# Going from Hardtop to Vinyl top



## young99 (Oct 4, 2010)

Looking at the history of my car it was originally a Primavera Beige with vinyl top. I really like vinyl tops and would prefer to build this car back to original specs.

After buying the car I noticed the cleats that hold the vinyl molding to the body has been grind or sanded off the car. The car is in primer but I can still see where the cleats were. 

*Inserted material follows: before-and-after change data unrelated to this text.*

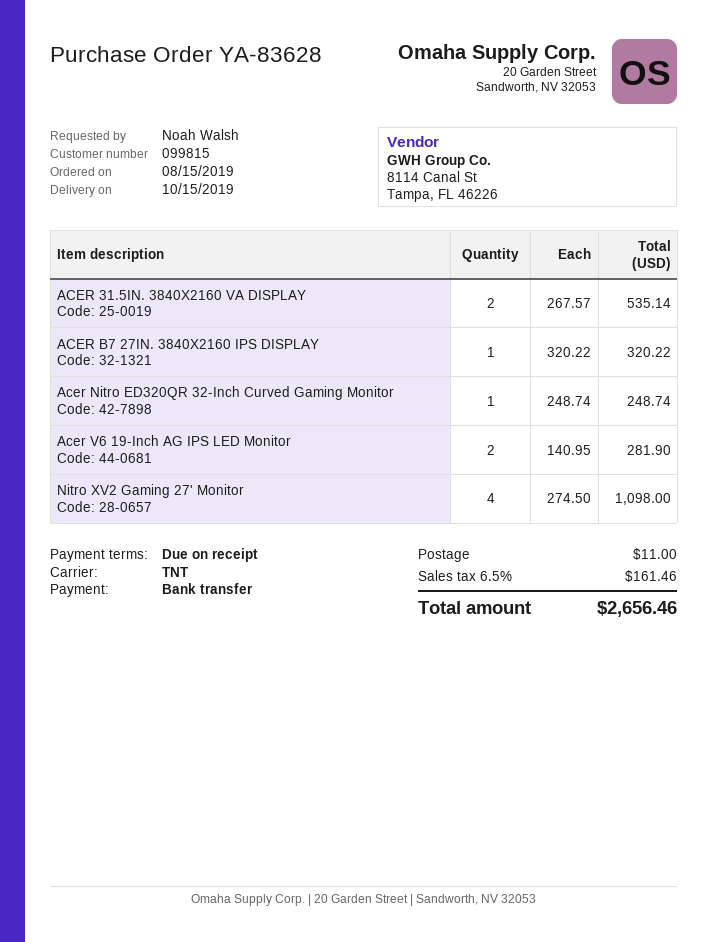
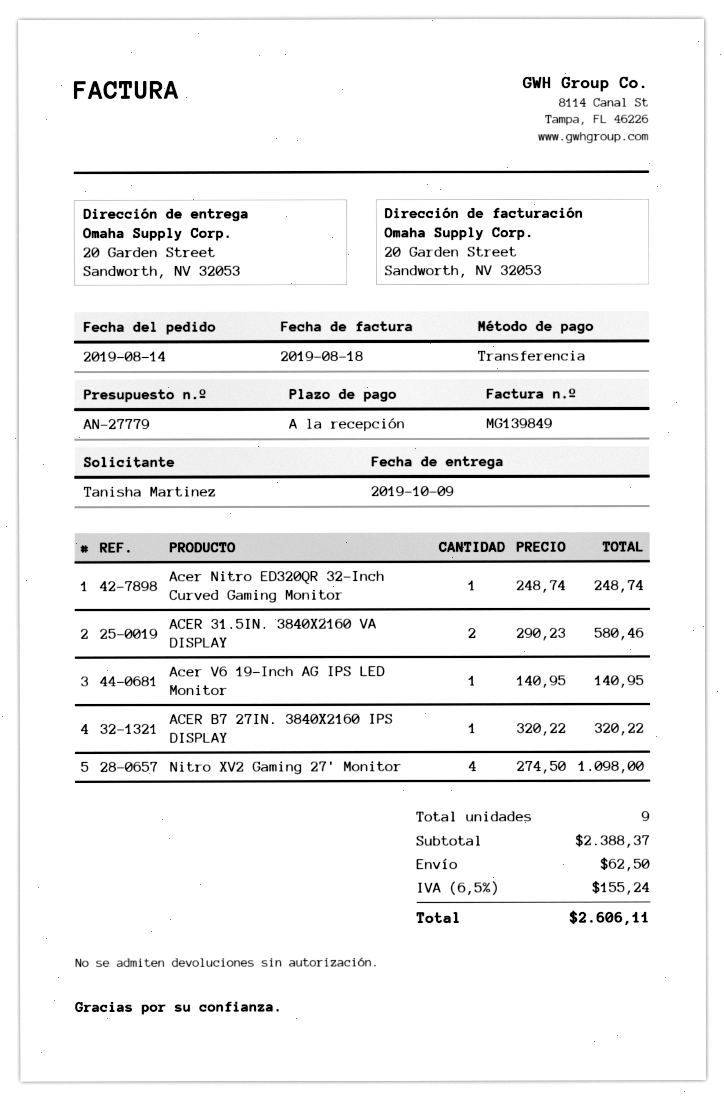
order date: 2019-08-15 -> 2019-08-14
delivery date: 2019-10-15 -> 2019-10-09
ordered by: Noah Walsh -> Tanisha Martinez
ACER 31.5IN. 3840X2160 VA DISPLAY: 2 x 267.57 = 535.14 -> 2 x 290.23 = 580.46
Acer V6 19-Inch AG IPS LED Monitor: 2 x 140.95 = 281.90 -> 1 x 140.95 = 140.95
shipping: 11.00 -> 62.50
tax: 6.5% = 161.46 -> 6.5% = 155.24
total: 2656.46 -> 2606.11

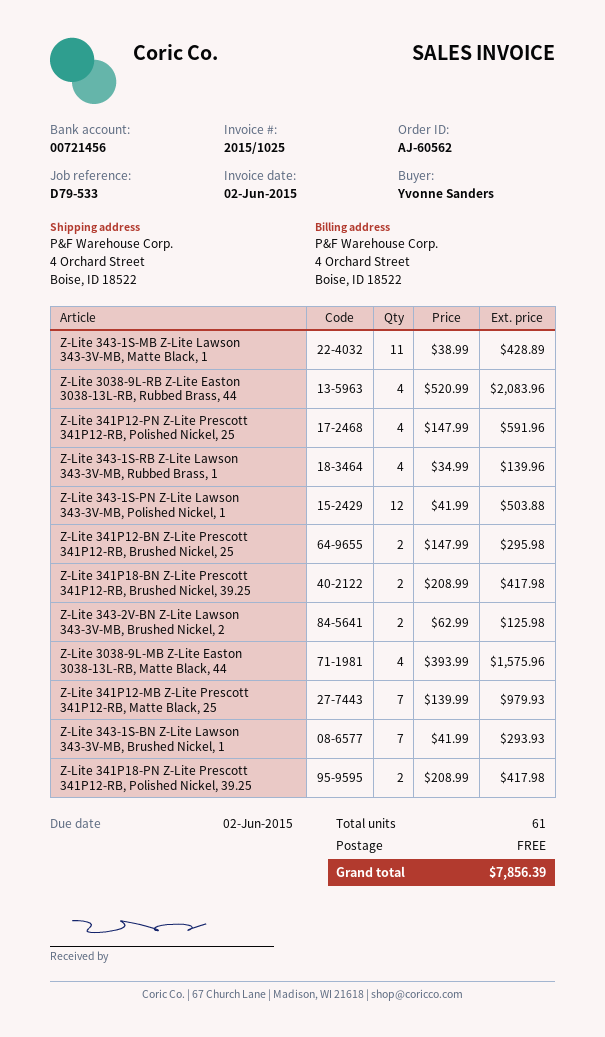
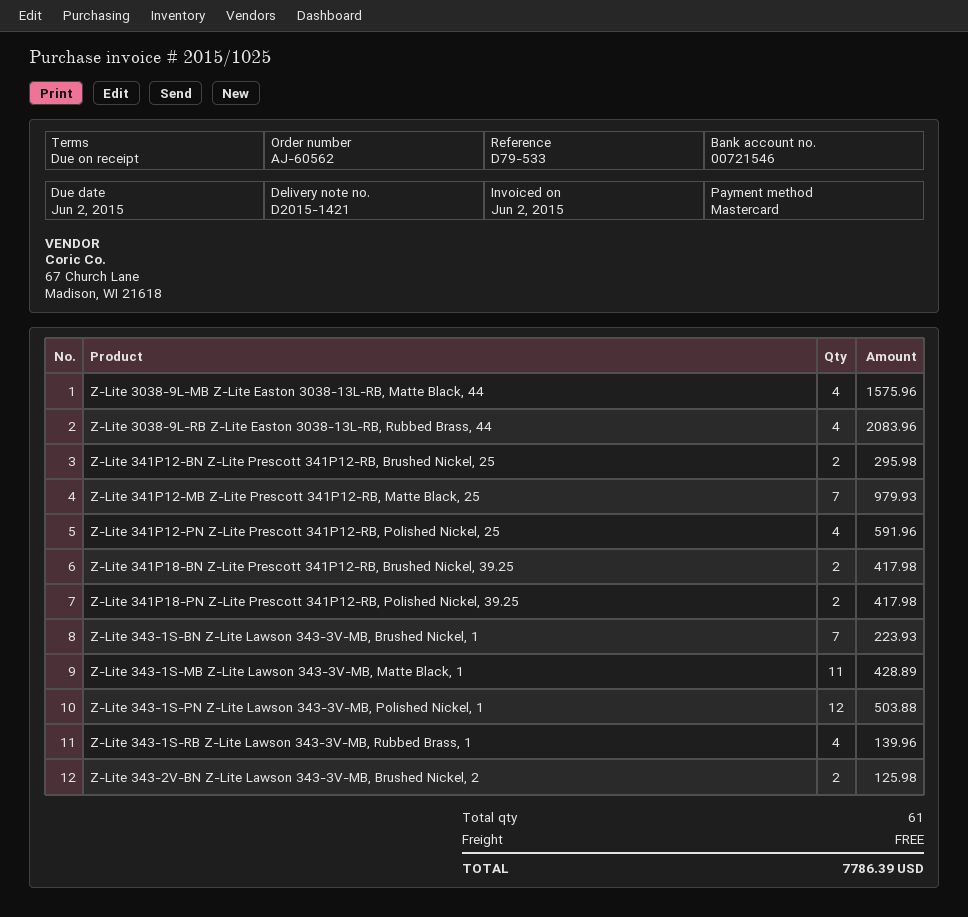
bank account: 00721456 -> 00721546
Z-Lite 343-1S-BN Z-Lite Lawson 343-3V-MB, Brushed Nickel, 1: 7 for 293.93 -> 7 for 223.93
total: 7856.39 -> 7786.39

Is it possibly to buy and weld these molding holders back to the car? What is the proper name for these little things?


----------



## Rukee (Feb 8, 2007)

Yes it is, mine had the top taken off, took me three months to find the trim pieces. I think they might be called molding clips. I bought those at ThePartsPlaceInc dot com.


----------



## allpawl66 (May 9, 2008)

You can pop rivet the clips back on .


----------



## chuckha62 (Apr 5, 2010)

You can weld the studs back on. They're the same studs that many models used to retain the windshield trim clips. If I recall correctly, they are available from Classic Industries and probably other vendors. 

You CAN pop rivet the clips on, but if you do, you'll need to find to seal them up, or you'll have water leaks.


----------



## BearGFR (Aug 25, 2008)

My opinion... the best way to do this is with a stud welder gun. Both the trim rivets and the stud gun head needed to install them are available. The advantage here is that you don't break the surface of the metal, so you don't create any spots for rust to start forming.

Here are some examples:
Stud Welder Trim Rivet Tip
Stud Welder Trim Rivets bag/500
Stud Welder Dent Pulling System - Auto Dent Repair Tools - Dent Pullers - Eastwood

Bear


----------